I have the following simple code and when I compiling them in GCC and Clang there is a huge performance difference between theirs execute times as you can see the results and the versions of the compilers below.
char* strchr_x(register const char* s, int c) {
do {
if (*s == c) {
return (char*)s;
}
} while (*s++);
return 0;
}
char* get(char* value, const char seperator) {
int seperator_index = strchr(value, seperator) - value;
char* result = malloc(seperator_index);
memcpy(result, value, seperator_index);
result[seperator_index] = '\0';
return result;
}
int main() {
const char seperator = ',';
clock_t t = clock();
for (size_t i = 0; i < 100000000; ++i) {
free(get("127.0.0.1, 127.0.0.2:1111", seperator));
}
float elapsed_seconds = (((double)(clock() - t)) / CLOCKS_PER_SEC);
printf("%f seconds.\n", elapsed_seconds);
return 0;
}
gcc version 8.1.0 (Ubuntu 8.1.0-5ubuntu1~16.04)
# gcc main.c -O3 -o gcc-main
# 1.968750 seconds.
clang version 3.8.0-2ubuntu4 (tags/RELEASE_380/final)

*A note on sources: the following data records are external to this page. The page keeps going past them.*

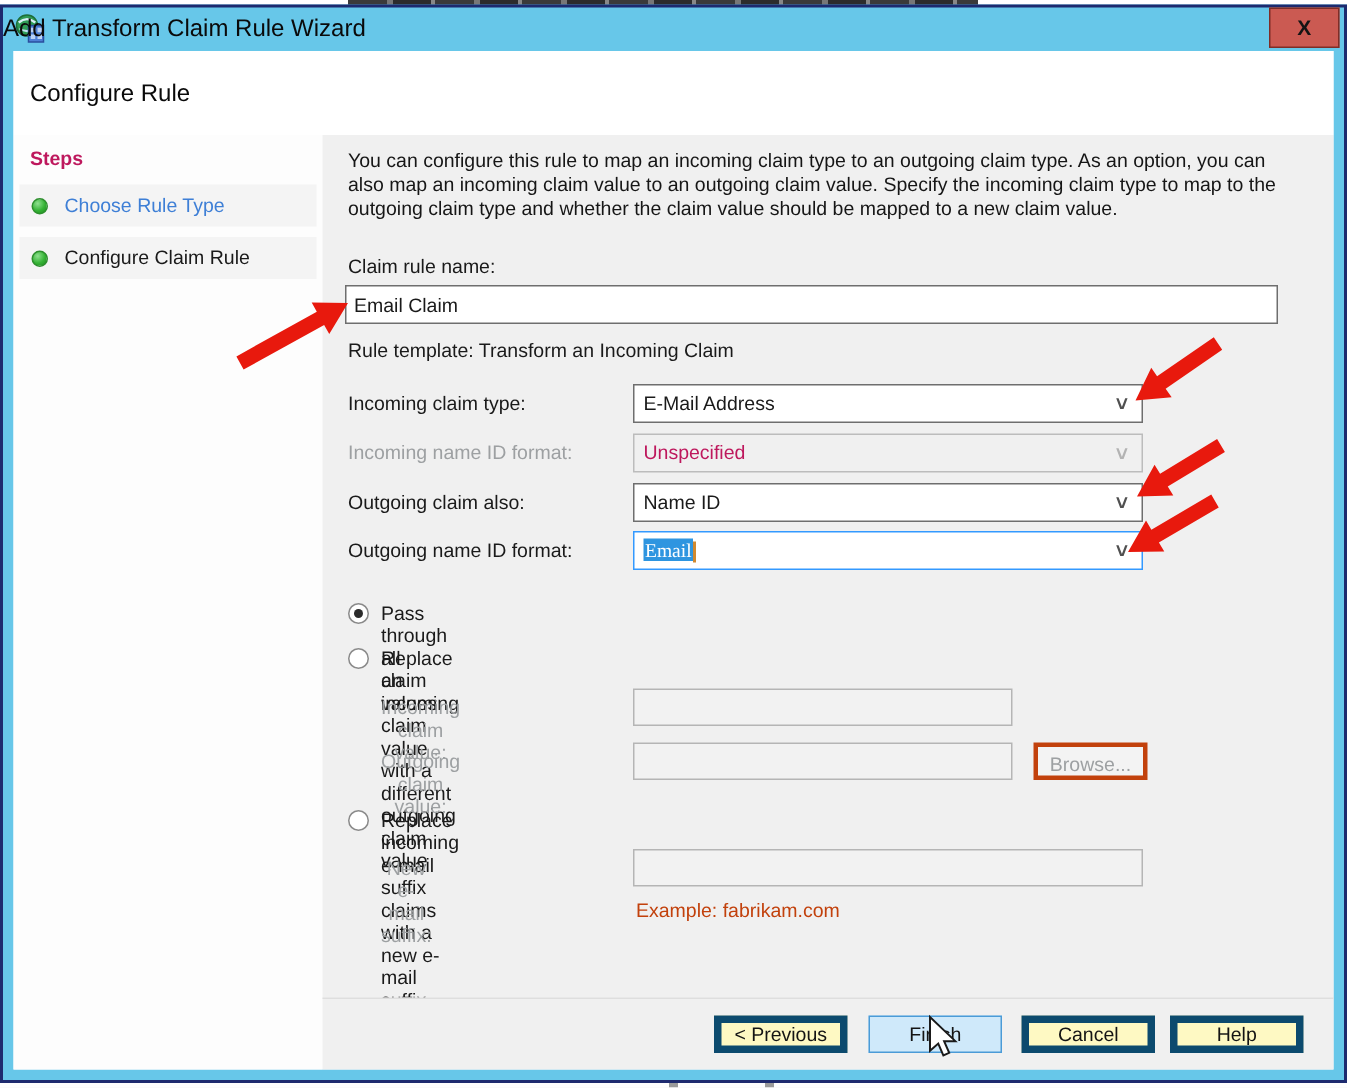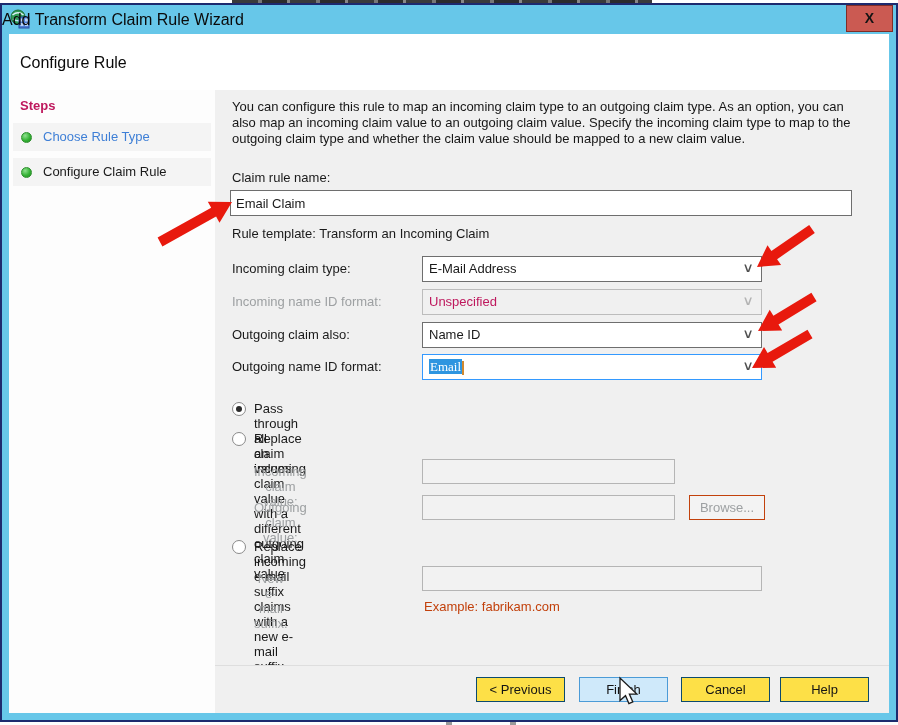--- a/index.html
+++ b/index.html
@@ -77,7 +77,7 @@
     background:#f2f2f2; border:1px solid #b5b5b5; }
   .sub-input.wide { width:340px; }
   .browse-btn { position:absolute; left:474px; top:0; width:76px; height:25px;
-    background:#f3f3f3; border:1px solid #c2410c; color:#9da0a2; text-align:center;
+    background:#f3f3f3; border:3px solid #c2410c; color:#9da0a2; text-align:center;
     line-height:23px; }
   .example { position:absolute; left:209px; color:#c2410c; }
 

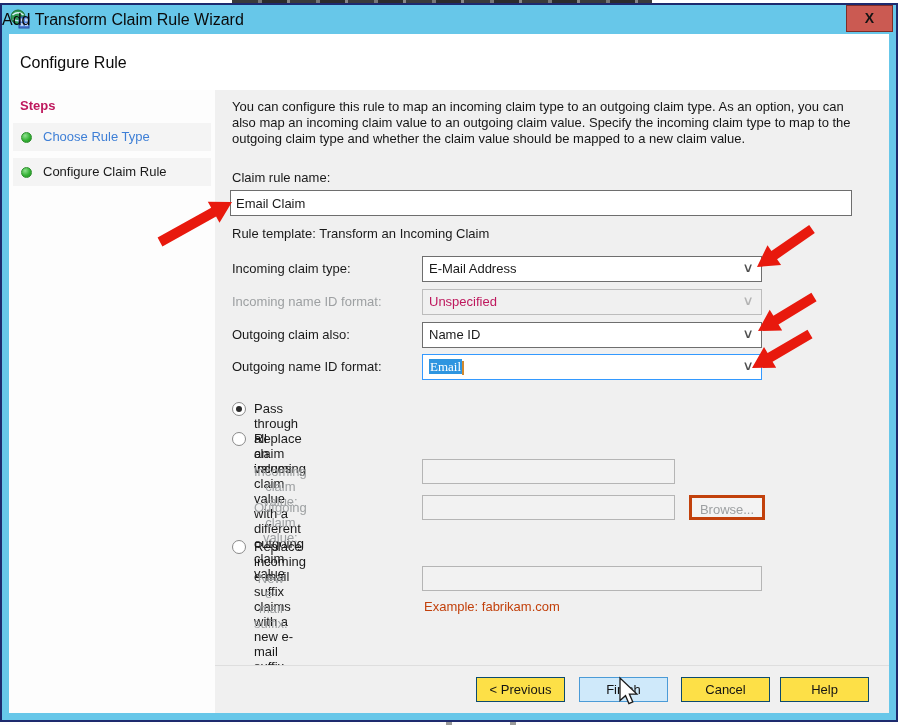--- a/index.html
+++ b/index.html
@@ -84,7 +84,7 @@
   .footer { position:absolute; left:206px; top:631px; width:674px; height:48px;
     background:#f0f0f0; border-top:1px solid #dedede; display:flex; align-items:center;
     justify-content:flex-end; gap:10px; padding-right:20px; }
-  .btn { width:89px; height:25px; background:#fde047; border:1px solid #0c4a6e;
+  .btn { width:89px; height:25px; background:#fef9c3; border:5px solid #0c4a6e;
     font-family:"Liberation Sans",sans-serif; font-size:13px; color:#141414; cursor:pointer; }
   .btn.highlight { background:#cfe9fa; border:1px solid #4b9bd7; margin-right:3px; }
   .btn.prev { margin-right:4px; }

# clang main.c -O3 -o clang-main
# 0.000000 seconds.
Additionally, the 'strchr_x' implementation is exactly the same with original GCC implementation. You can see it at https://github.com/gcc-mirror/gcc/blob/master/libiberty/strchr.c
When I use the 'strchr' method in the standard library; GCC's run time reducing to 0.015625 seconds.
So, my questions are:
- Why there is huge performace difference between my 'strchr_x' and the standard library's 'strchr' in GCC?
- Why there is this huge performace gap between in GCC and Clang?